TASK: Keep the wording of every entry exactly as it is while leaving the pictures out of your copy.

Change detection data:
————————

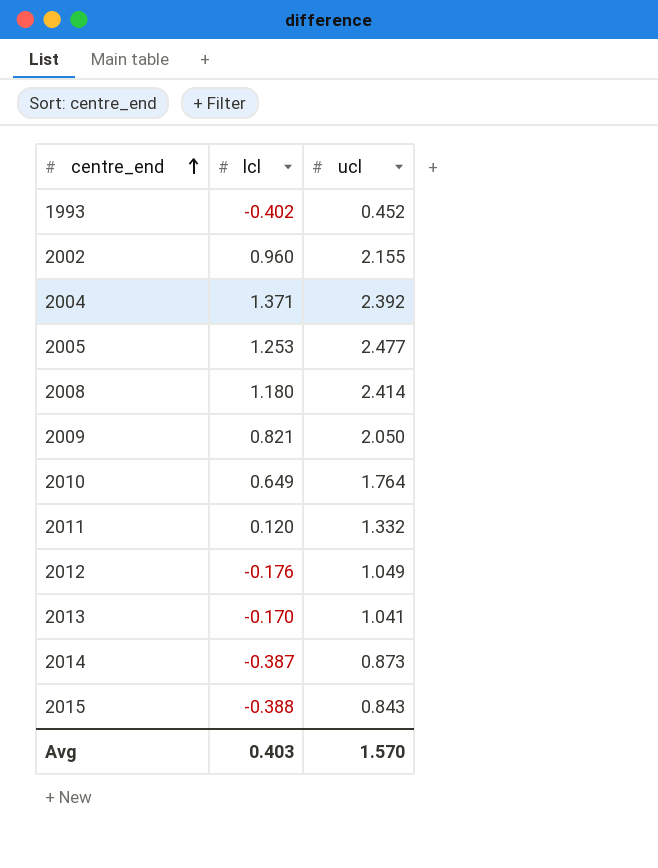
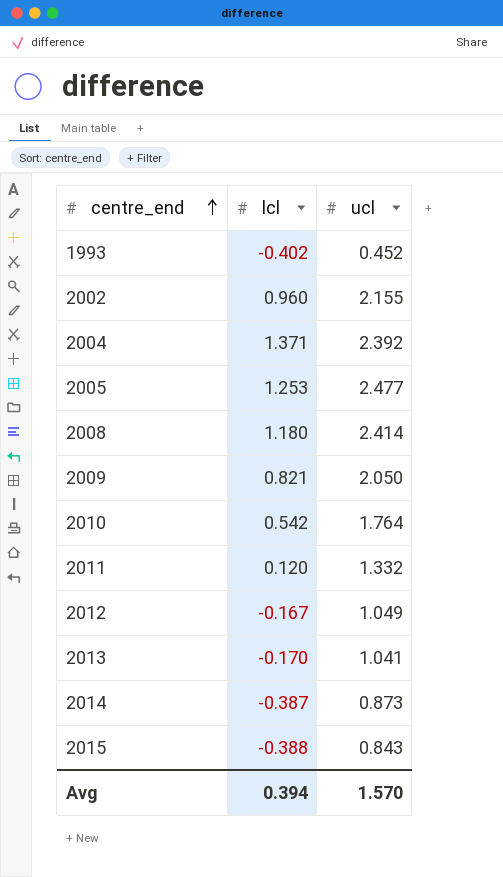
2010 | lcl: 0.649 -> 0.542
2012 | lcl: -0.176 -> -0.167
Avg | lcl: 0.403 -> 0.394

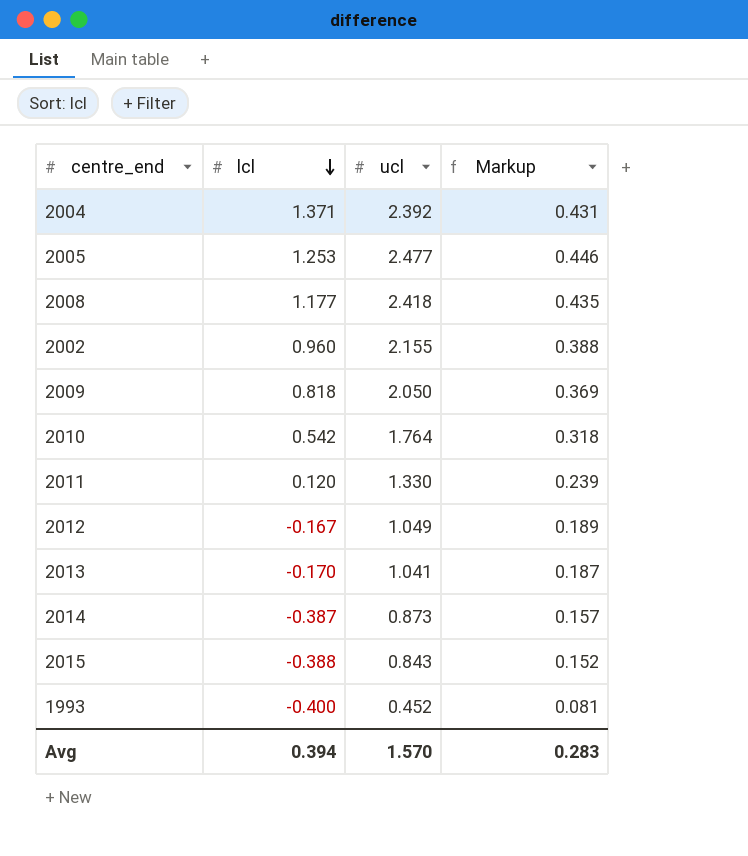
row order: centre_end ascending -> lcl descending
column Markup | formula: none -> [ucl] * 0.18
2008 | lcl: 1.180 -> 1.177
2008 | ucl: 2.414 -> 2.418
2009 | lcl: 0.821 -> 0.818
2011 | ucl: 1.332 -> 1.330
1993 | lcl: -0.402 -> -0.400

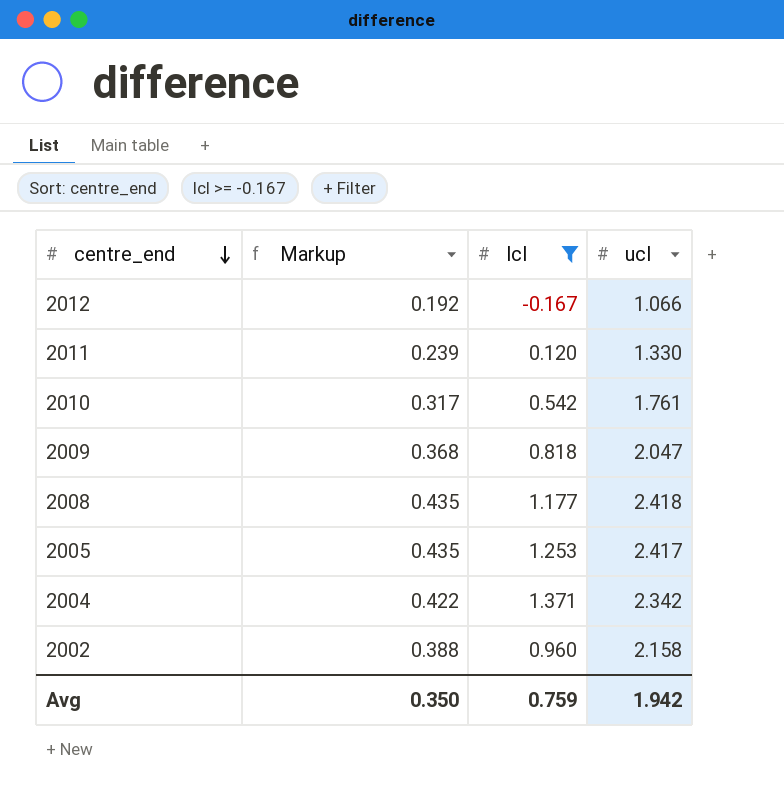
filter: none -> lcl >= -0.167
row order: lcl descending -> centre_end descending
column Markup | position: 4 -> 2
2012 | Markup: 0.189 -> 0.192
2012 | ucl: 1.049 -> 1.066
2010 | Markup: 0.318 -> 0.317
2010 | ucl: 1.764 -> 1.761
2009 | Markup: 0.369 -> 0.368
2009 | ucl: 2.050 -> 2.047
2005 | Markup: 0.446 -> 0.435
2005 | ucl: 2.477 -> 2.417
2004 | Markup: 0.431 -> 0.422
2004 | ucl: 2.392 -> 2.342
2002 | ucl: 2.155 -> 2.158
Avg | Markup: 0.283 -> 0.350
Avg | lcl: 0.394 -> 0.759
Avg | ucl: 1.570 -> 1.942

————————

OUTPUT OF THE EXERCISE:
2010 | lcl: 0.649 -> 0.542
2012 | lcl: -0.176 -> -0.167
Avg | lcl: 0.403 -> 0.394

row order: centre_end ascending -> lcl descending
column Markup | formula: none -> [ucl] * 0.18
2008 | lcl: 1.180 -> 1.177
2008 | ucl: 2.414 -> 2.418
2009 | lcl: 0.821 -> 0.818
2011 | ucl: 1.332 -> 1.330
1993 | lcl: -0.402 -> -0.400

filter: none -> lcl >= -0.167
row order: lcl descending -> centre_end descending
column Markup | position: 4 -> 2
2012 | Markup: 0.189 -> 0.192
2012 | ucl: 1.049 -> 1.066
2010 | Markup: 0.318 -> 0.317
2010 | ucl: 1.764 -> 1.761
2009 | Markup: 0.369 -> 0.368
2009 | ucl: 2.050 -> 2.047
2005 | Markup: 0.446 -> 0.435
2005 | ucl: 2.477 -> 2.417
2004 | Markup: 0.431 -> 0.422
2004 | ucl: 2.392 -> 2.342
2002 | ucl: 2.155 -> 2.158
Avg | Markup: 0.283 -> 0.350
Avg | lcl: 0.394 -> 0.759
Avg | ucl: 1.570 -> 1.942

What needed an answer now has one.